WORK REQUIRED:
Could the lines from the one containing "background: #ec4899; font-size: 12.5px;" through the end of the material below be returned exactly, with nothing else?

RECORDS PROVIDED:

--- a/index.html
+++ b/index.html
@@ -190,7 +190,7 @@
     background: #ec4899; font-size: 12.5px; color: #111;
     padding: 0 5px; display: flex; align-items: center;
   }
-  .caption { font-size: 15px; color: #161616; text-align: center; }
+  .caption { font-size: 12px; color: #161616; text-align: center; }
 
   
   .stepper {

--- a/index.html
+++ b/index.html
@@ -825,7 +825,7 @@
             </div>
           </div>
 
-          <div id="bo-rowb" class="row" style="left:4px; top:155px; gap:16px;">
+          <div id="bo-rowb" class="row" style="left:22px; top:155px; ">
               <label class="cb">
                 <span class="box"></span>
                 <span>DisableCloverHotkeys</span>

TASK RESPONSE:
     background: #ec4899; font-size: 12.5px; color: #111;
     padding: 0 5px; display: flex; align-items: center;
   }
-  .caption { font-size: 15px; color: #161616; text-align: center; }
+  .caption { font-size: 12px; color: #161616; text-align: center; }
 
   
   .stepper {

--- a/index.html
+++ b/index.html
@@ -825,7 +825,7 @@
             </div>
           </div>
 
-          <div id="bo-rowb" class="row" style="left:4px; top:155px; gap:16px;">
+          <div id="bo-rowb" class="row" style="left:22px; top:155px; ">
               <label class="cb">
                 <span class="box"></span>
                 <span>DisableCloverHotkeys</span>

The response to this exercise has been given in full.